Jacob M. Rowe, MD, of Rambam Medical Center, Haifa, Israel, reported the intent-to-treat analysis at the 43rd Annual Meeting of the American Society of Hematology (abstract 2009) on behalf of researchers in an ongoing joint Medical Research Council/Eastern Cooperative Oncology Group study (E2993).
All patients in this protocol receive two phases of standard induction chemotherapy. If the regimen produces a complete response, patients are assigned to allogeneic BMT if they have an HLA-matched sibling donor and are age 50 or under. Other complete remission patients are randomized to either standard consolidation/maintenance therapy for 2½ years or autologous BMT.
All patients receive identical intensification with high-dose methotrexate(Drug information on methotrexate) prior to undergoing their assigned or randomized therapy.
Over 1,200 patients have been registered, 93% of whom achieved a complete remission. The median age is 30 years (range, 14 to 60 years). The induction death rate is 5%.
Dr. Rowe’s presentation was based on 173 Ph-negative patients assigned to allogeneic BMT and 264 Ph-negative patients who were randomized. Standard risk was defined as Ph-negative, age over 35 years, time to complete remission longer than 4 weeks, and white blood cell count below 30,000/µL for B lineage disease and below 100,000/µL for T lineage disease.
Overall survival was 44% at 5 years and 35% at 7 years in the Ph-negative patients. "We have over 100 patients already out past 5 years," Dr. Rowe said.
The 5-year event-free survival was 54% in the Ph-negative patients who had allogeneic BMT vs 34% for all randomized Ph-negative patients (P = .04). The 5-year overall survival was 54% vs 43%, respectively (P = .4), and the 5-year relapse rate was 23% vs 61% (P = .001), illustrating what Dr. Rowe described as "a very potent graft-vs-leukemia effect for leukemia patients in first remission."
Analysis by Risk Group
The most impressive differences were for standard-risk patients (see Table). In this group, event-free survival was 67% with allogeneic BMT vs 44% for the randomized patients; overall survival was 69% vs 50%, respectively; and the relapse rate was 15% vs 51%, respectively.
"For each risk subgroup, the allogeneic group appears to do better than the randomized cohort, but these are small numbers," Dr. Rowe said. In the best subgroup, overall survival was 80% for allogeneic BMT for B lineage, standard-risk patients vs 58% for similar patients in the randomized population.

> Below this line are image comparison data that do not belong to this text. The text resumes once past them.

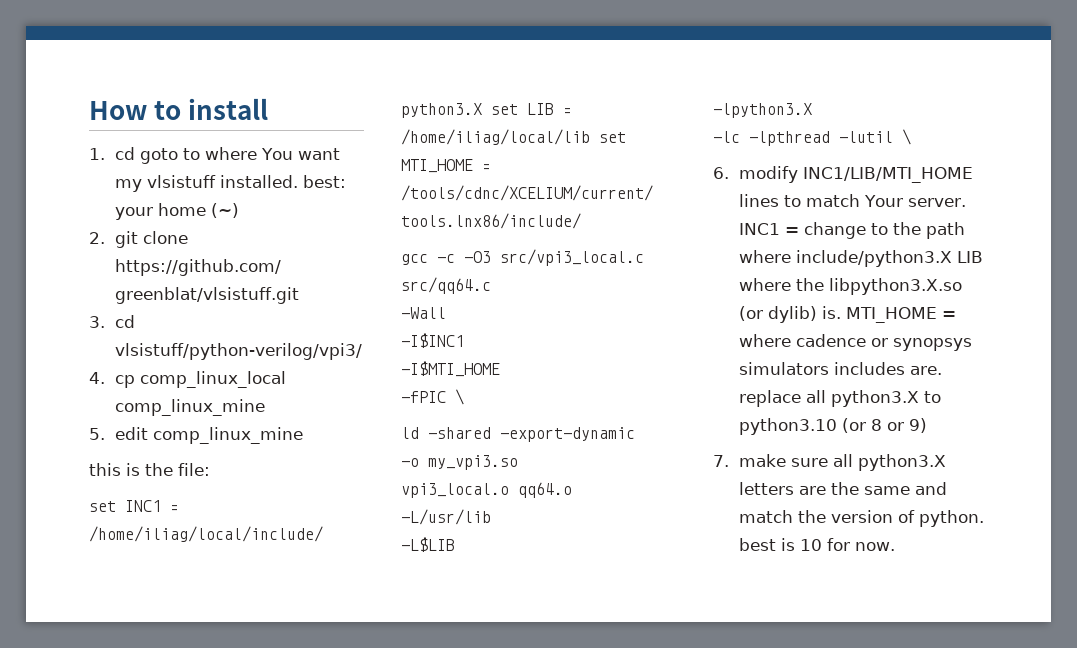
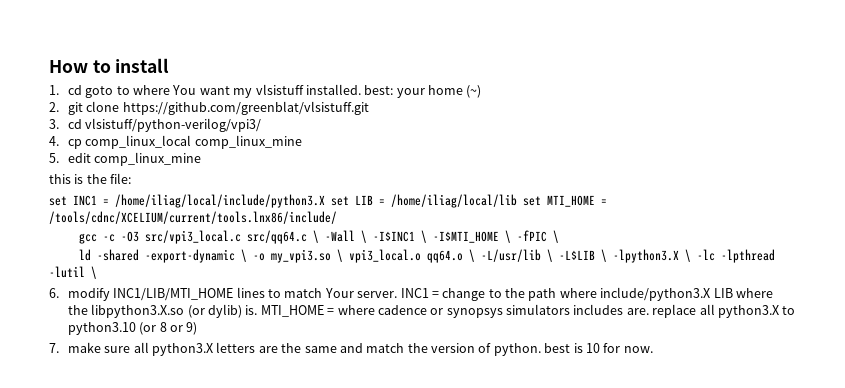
- gcc -c -O3 src/vpi3_local.c src/qq64.c
- -Wall
- -I$INC1
- -I$MTI_HOME
- -fPIC \
+ gcc -c -O3 src/vpi3_local.c src/qq64.c \ -Wall \ -I$INC1 \ -I$MTI_HOME \ -fPIC \
- ld -shared -export-dynamic
- -o my_vpi3.so
- vpi3_local.o qq64.o
- -L/usr/lib
- -L$LIB
- -lpython3.X
- -lc -lpthread -lutil \
+ ld -shared -export-dynamic \ -o my_vpi3.so \ vpi3_local.o qq64.o \ -L/usr/lib \ -L$LIB \ -lpython3.X \ -lc -lpthread -lutil \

"Even though we are dealing with relatively small numbers, this is notable because there has been a persistent objection to submitting standard-risk patients, particular T-lineage patients, to transplant, because they do well with standard therapy," he said. "We agree that they do well, with a 60% overall survival in the literature, but they appear to do even better with allogeneic transplant."
He concluded that allogeneic BMT "can provide a potent antileukemia effect to all adult patients with ALL in first complete remission. Despite increased early toxicity and a transplant-related mortality of 21%, allogeneic BMT provides favorable long-term results."
Overall Survival an Issue
The lack of significant difference in overall survival associated with allogeneic BMT for the patients as a whole sparked considerable discussion. One attendee said that since overall survival was not changed for the group as a whole, "why should I recommend this very toxic procedure to a patient?"

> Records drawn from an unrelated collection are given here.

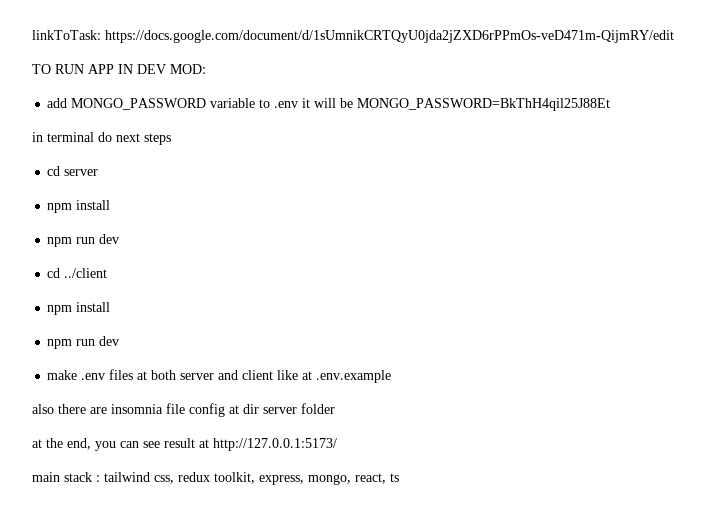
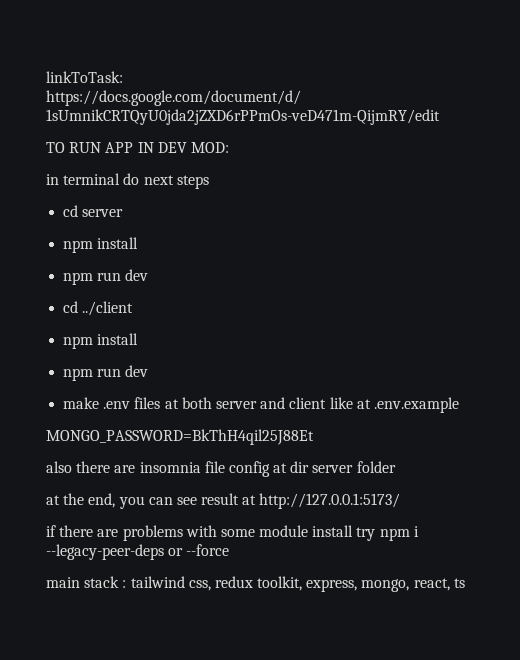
- add MONGO_PASSWORD variable to .env it will be MONGO_PASSWORD=BkThH4qil25J88Et
+ MONGO_PASSWORD=BkThH4qil25J88Et
+ if there are problems with some module install try npm i --legacy-peer-deps or --force

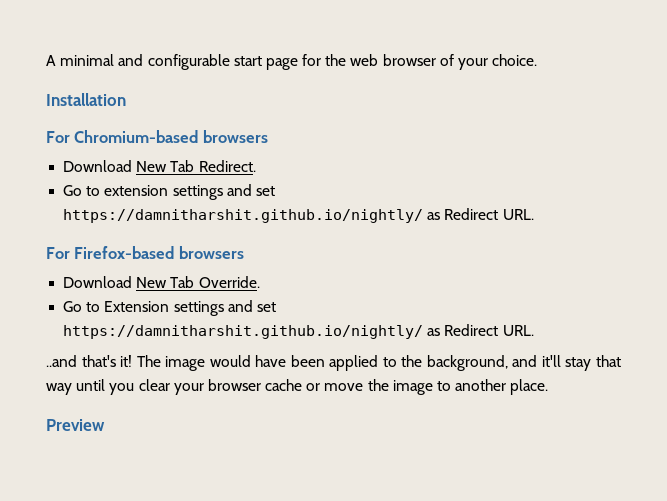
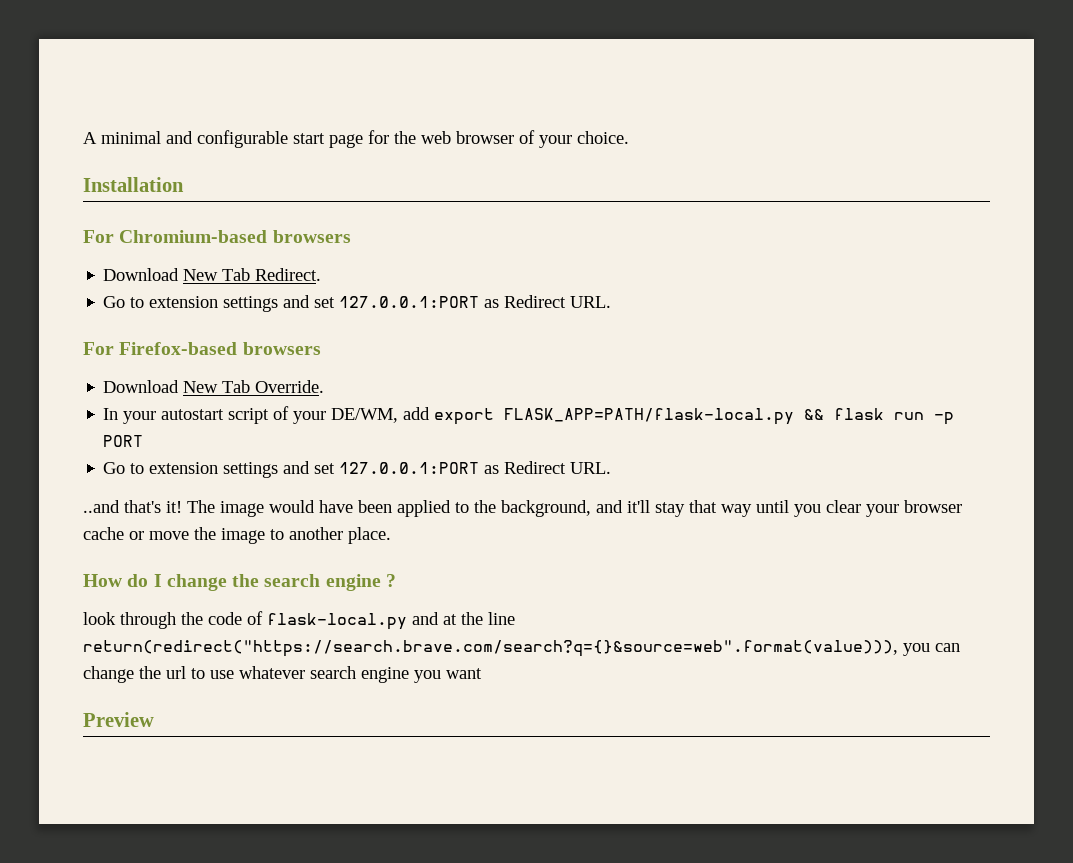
  Download New Tab Redirect.
- Go to extension settings and set https://damnitharshit.github.io/nightly/ as Redirect URL.
+ Go to extension settings and set 127.0.0.1:PORT as Redirect URL.
- Go to Extension settings and set https://damnitharshit.github.io/nightly/ as Redirect URL.
+ In your autostart script of your DE/WM, add export FLASK_APP=PATH/flask-local.py && flask run -p PORT
+ Go to extension settings and set 127.0.0.1:PORT as Redirect URL.
+ How do I change the search engine ?
+ look through the code of flask-local.py and at the line return(redirect("https://search.brave.com/search?q={}&source=web".format(value))), you can change the url to use whatever search engine you want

Dr. Rowe said that the reason was the greater chance of a cure at 5 years. He attributed the lack of significance in overall survival to study statisticians’ use of log-rank tests, which he said "may not be the most appropriate, as this is an ongoing study."
The study continues to accrue patients, predominantly to complete accrual to answer the "autologous transplant vs chemotherapy question" in the randomized arm, Dr. Rowe said.